O problema com que Kevin Warwick se deparava, por esta via, é indicativo de outro real que se agita nos corpos e não parece ser reduzível ao real que a ciência aborda com seus instrumentos. É o real da própria linguagem, o real que aprendemos a situar com o termo lalingua. Se o sujeito tampouco assim conseguiu a correta comunicação com sua mulher é porque o engenho “encontrou com a mesma barreira que nós encontramos: a interface entre cérebros, a linguagem […] Comparada com o instantâneo e preciso da transmissão na rede neuronal, nossa linguagem é um código ambíguo e impreciso… E falar, que lenta e primitiva maneira de emitir e receber ondas sonoras!”. Dessa forma, se os corpos se tornaram um estorvo, a linguagem humana, que se mostra absolutamente inexata e ineficaz, equívoca e parasitária, imbuída de um gozo inútil, também o será.
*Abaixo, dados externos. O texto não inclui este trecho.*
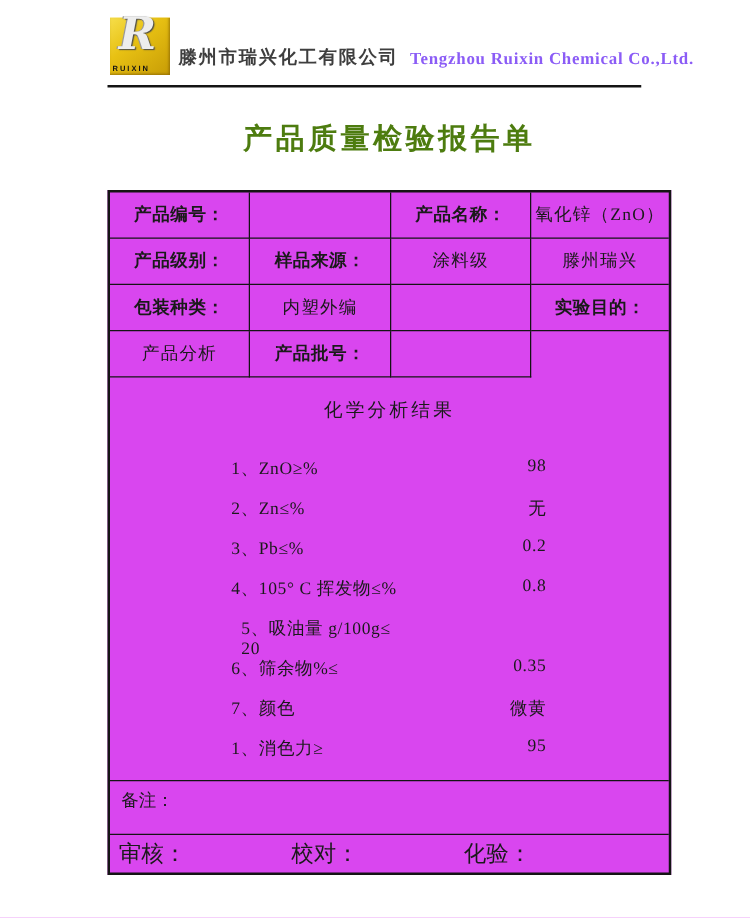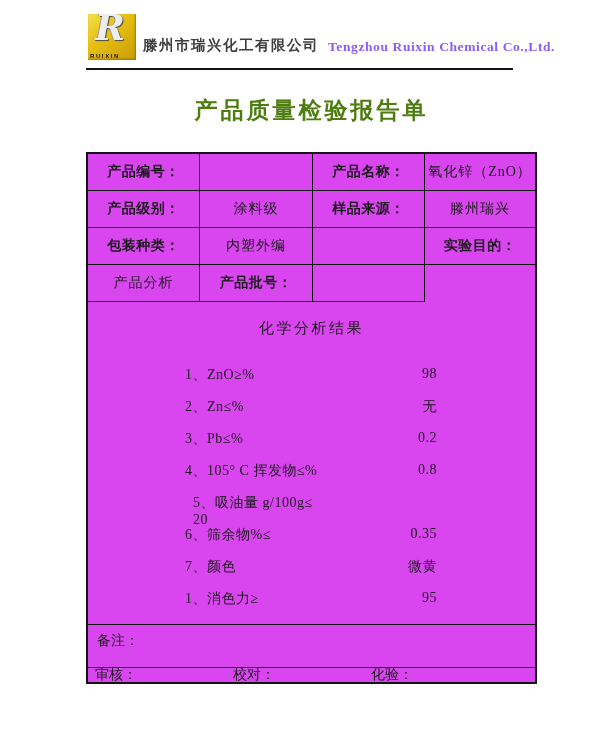--- a/index.html
+++ b/index.html
@@ -80,8 +80,8 @@
       <div class="c val">氧化锌（ZnO）</div>
 
       <div class="c lbl">产品级别：</div>
+      <div class="c lbl">样品来源：</div>
       <div class="c val">涂料级</div>
-      <div class="c lbl">样品来源：</div>
       <div class="c val">滕州瑞兴</div>
 
       <div class="c lbl">包装种类：</div>

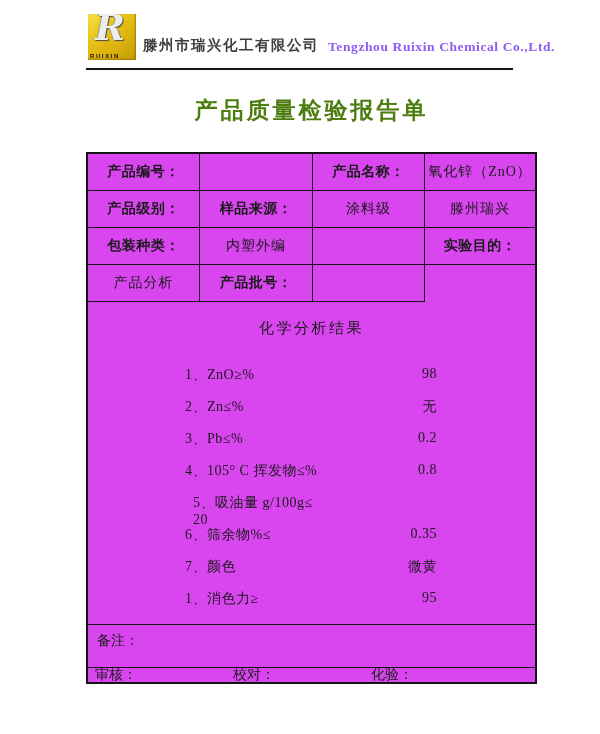--- a/index.html
+++ b/index.html
@@ -50,8 +50,8 @@
 
   
   .notes { height:43px; border-top:1.5px solid #141414; padding:7px 0 0 9px; font-size:14px; }
-  .signoff { height:15px; border-top:1.5px solid #141414; display:flex; align-items:center;
-             padding-left:7px; font-size:14px; }
+  .signoff { height:31px; border-top:1.5px solid #141414; display:flex; align-items:center;
+             padding-left:7px; font-size:18px; }
   .signoff span { width:138px; white-space:nowrap; }
 </style>
 </head>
Permanece, todavia, na opinião do próprio cientista, um resto impossível de eliminar: essa presença da linguagem nos corpos, um real do qual esse gozo inútil é o melhor testemunho.

Foi exatamente neste gozo inútil onde a psicanálise encontrou o sujeito do Isso, aquele que fala sem que eu saiba, esse Isso que sempre era -“Onde Isso era…”- e ao que Eu, como sujeito, devo advir, retomando a fórmula da ética freudiana relida por Lacan. E Isso sempre fala, embora o faça de modo que parece primitivo, Isso sempre goza lá onde o sujeito menos sabe. E, também no cientista.

Retomemos, então, a preciosa expressão de Lacan: falar com o corpo será sempre o melhor testemunho deste Outro que a psicanálise descobriu com o nome de inconsciente, e que nos convoca, com tanto entusiasmo, para nosso próximo VI ENAPOL.


Tradução: Ilka Franco Ferrari

  1. Em “Presentar el cuerpo”, consultável na Web do ENAPOL: http://www.enapol.com/es/template.php?file=Textos/Presentar-el-cuerpo_Ricardo-Seldes.html
  2. Jacques Lacan, O Seminário, livro 20, Mais, ainda, Jorge Zahar Editor, 1985, p.161.
  3. Ver a entrevista no Jornal “La Vanguardia”, do dia 19 de Novembro de 2012:http://www.lavanguardia.com/lacontra/20121119/54355365278/la-contra-kevin-warwick.html
  4. Evocamos aqui o poeta catalão Gabriel Ferrater: “No sóc sinó la mà amb què tu palpeges”.